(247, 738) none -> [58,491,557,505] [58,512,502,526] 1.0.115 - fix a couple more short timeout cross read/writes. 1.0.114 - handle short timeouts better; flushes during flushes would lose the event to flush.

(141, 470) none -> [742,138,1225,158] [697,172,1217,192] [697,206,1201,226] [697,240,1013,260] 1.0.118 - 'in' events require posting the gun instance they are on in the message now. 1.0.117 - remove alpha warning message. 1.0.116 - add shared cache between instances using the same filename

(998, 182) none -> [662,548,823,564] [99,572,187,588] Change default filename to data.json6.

...

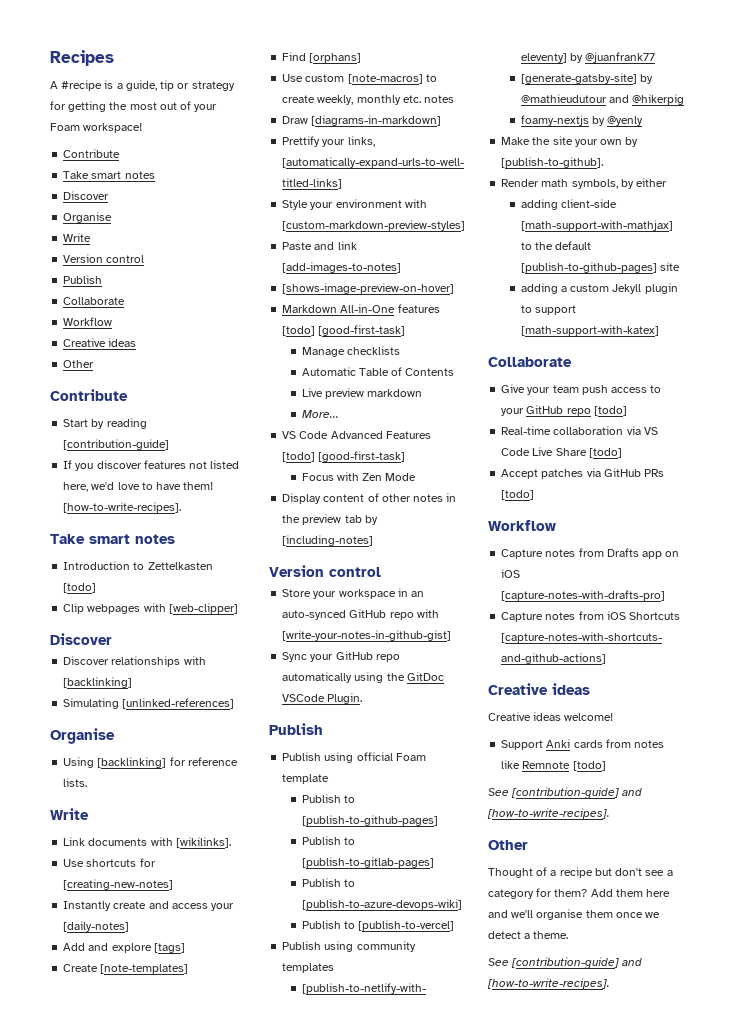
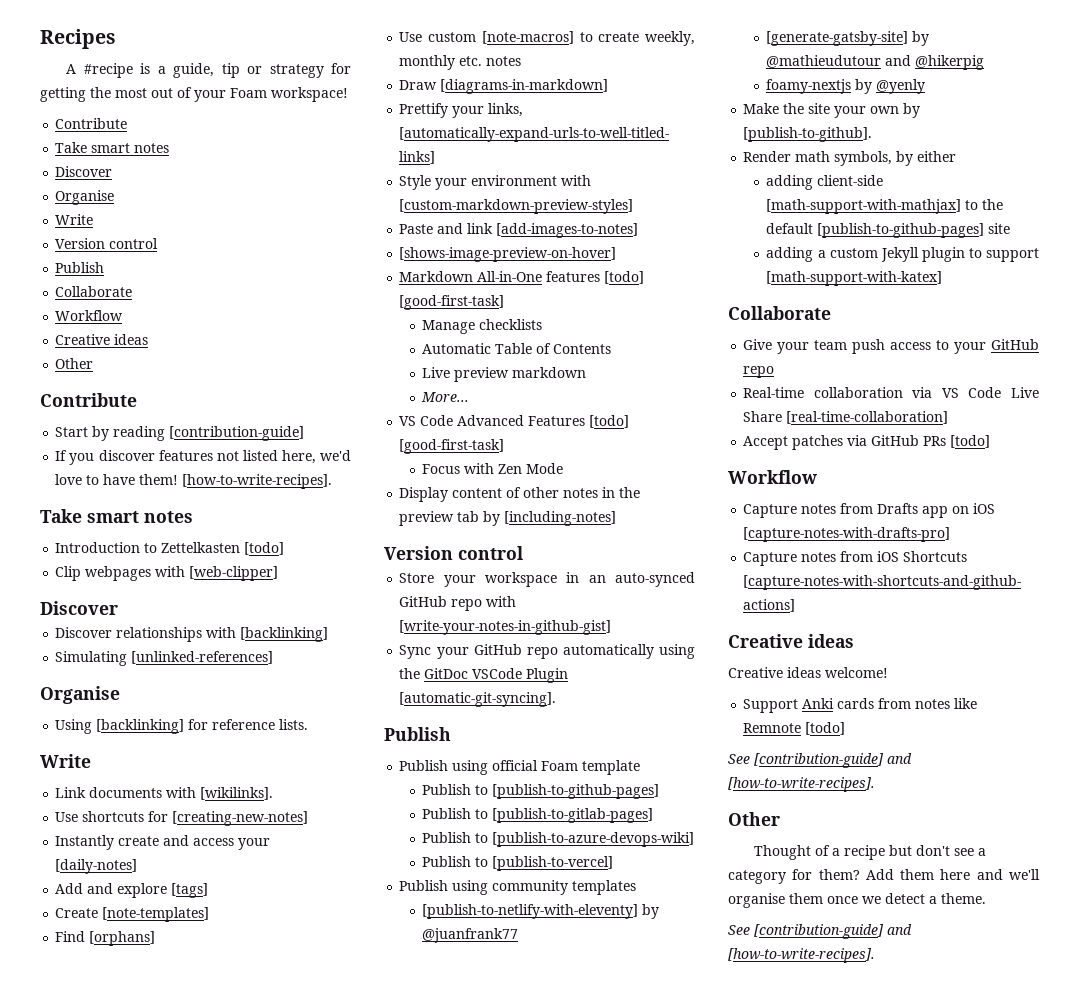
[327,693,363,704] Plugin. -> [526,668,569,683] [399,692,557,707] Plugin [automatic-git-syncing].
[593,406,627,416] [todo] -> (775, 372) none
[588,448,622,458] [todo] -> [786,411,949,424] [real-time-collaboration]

==

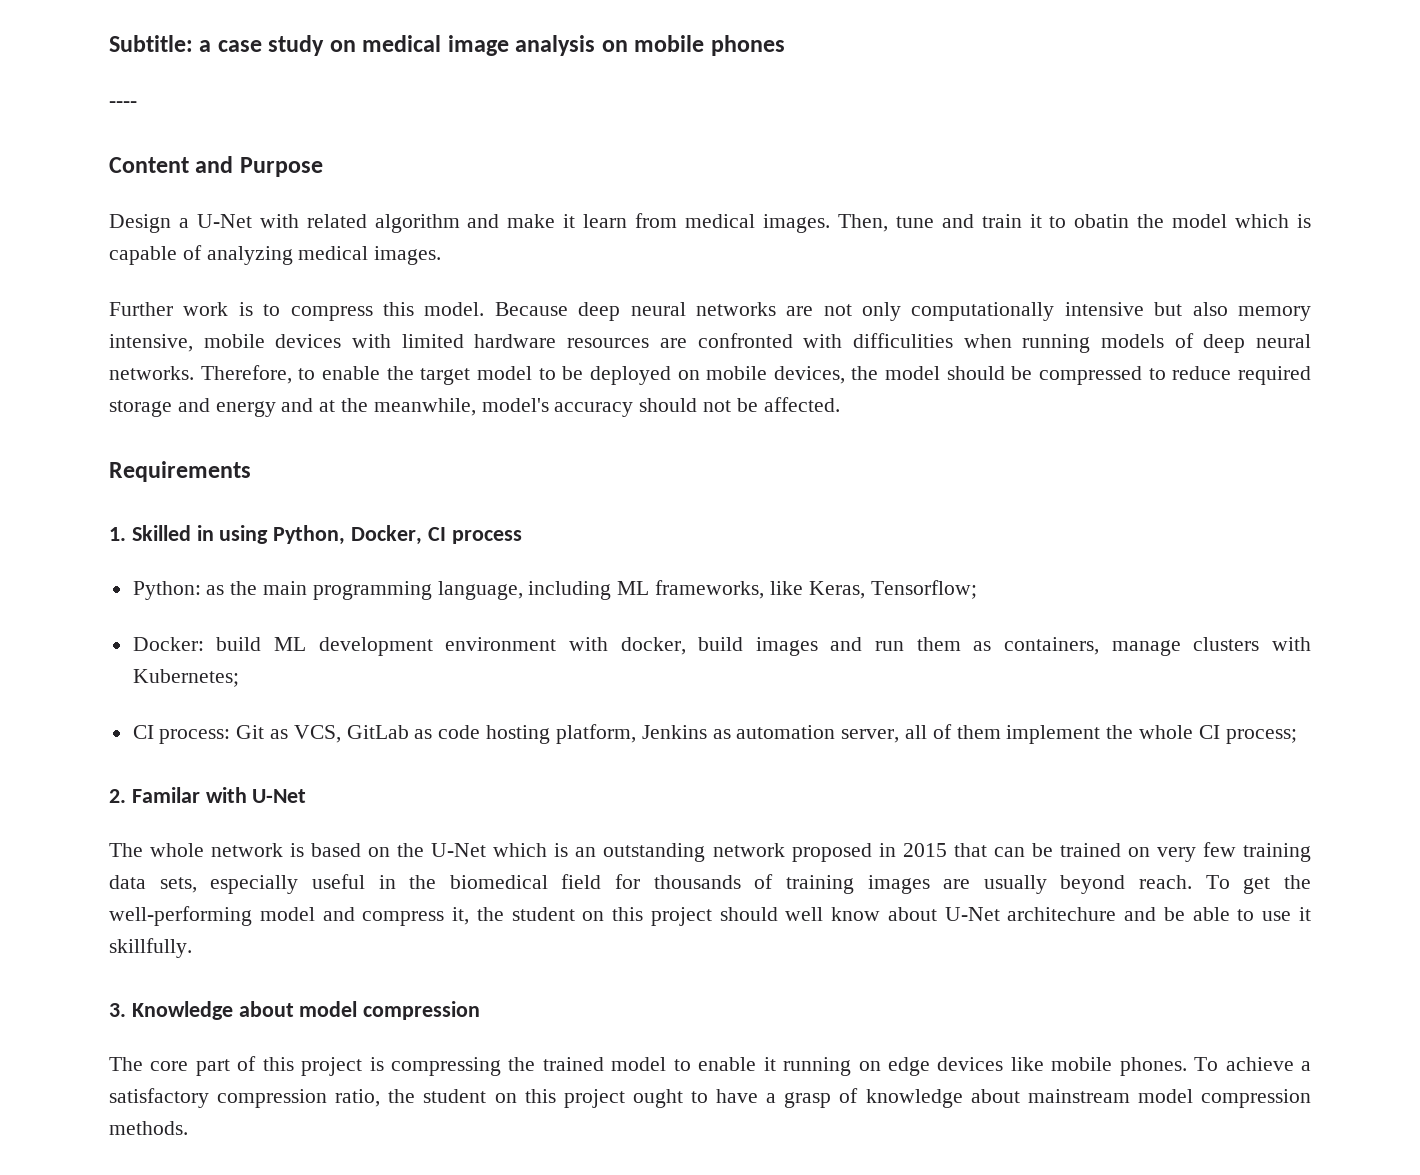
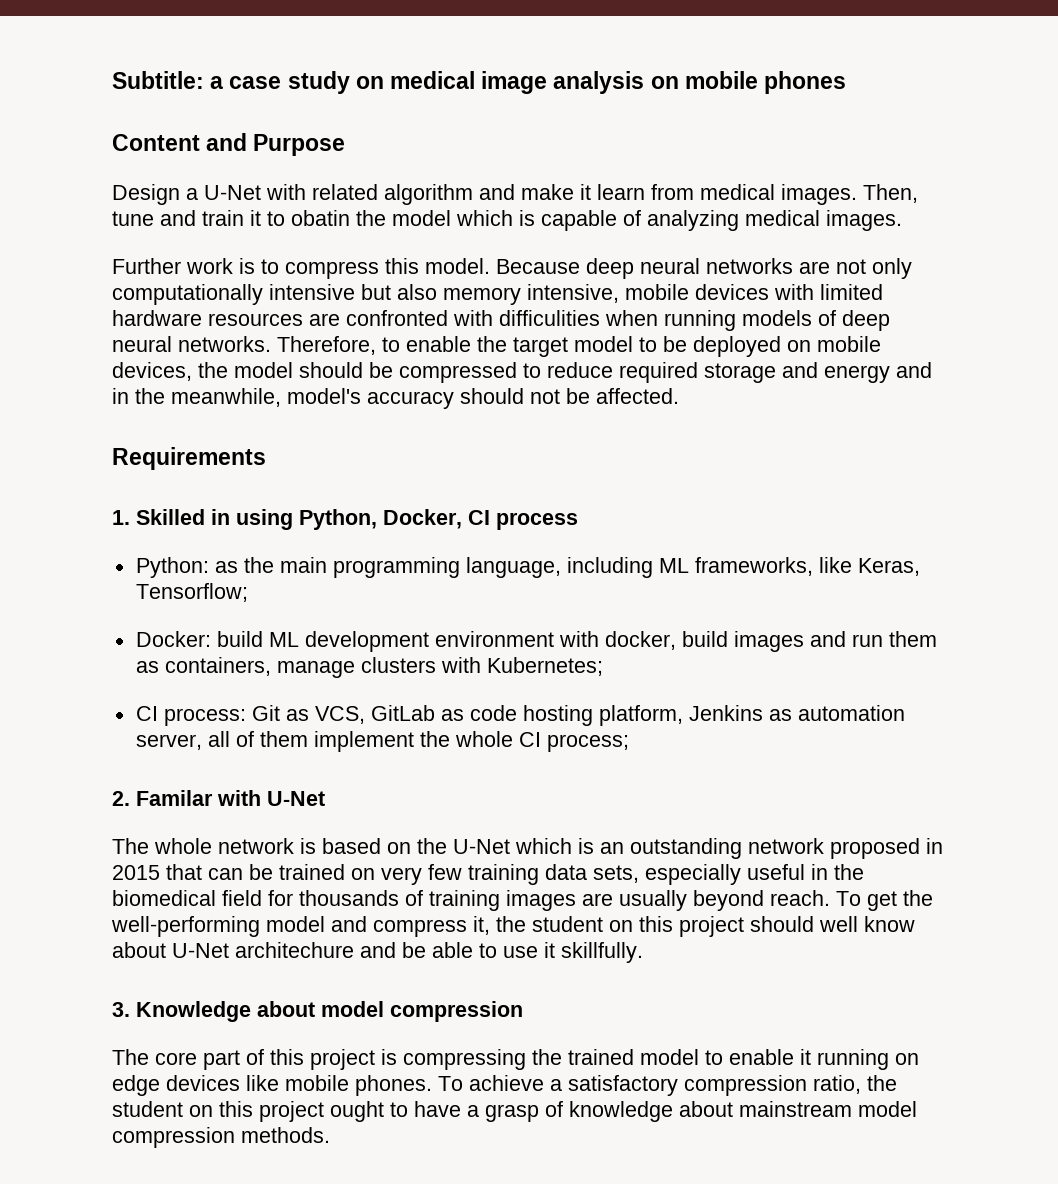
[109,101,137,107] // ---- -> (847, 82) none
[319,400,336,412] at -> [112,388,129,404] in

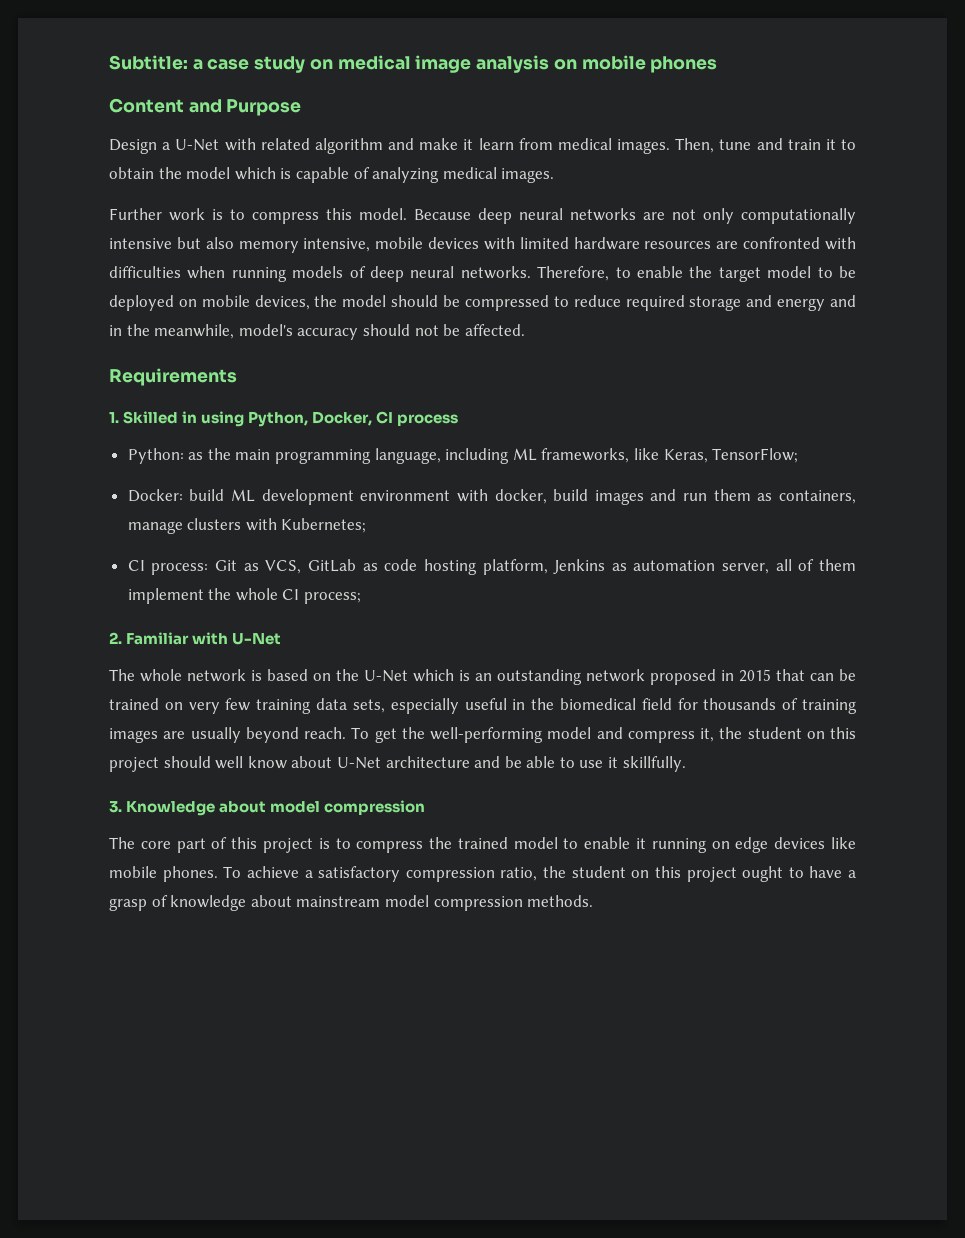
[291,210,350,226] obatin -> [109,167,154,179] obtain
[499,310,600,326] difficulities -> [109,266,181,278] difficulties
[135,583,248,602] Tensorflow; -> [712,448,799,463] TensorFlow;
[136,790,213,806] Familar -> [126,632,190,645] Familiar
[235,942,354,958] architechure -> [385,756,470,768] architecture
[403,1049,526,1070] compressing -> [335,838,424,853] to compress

◆ TASK DETAILS
Reproduce every line from the listing above that holds the word "todo".

◆ OUTPUT FOR THIS EXERCISE
[593,406,627,416] [todo] -> (775, 372) none
[588,448,622,458] [todo] -> [786,411,949,424] [real-time-collaboration]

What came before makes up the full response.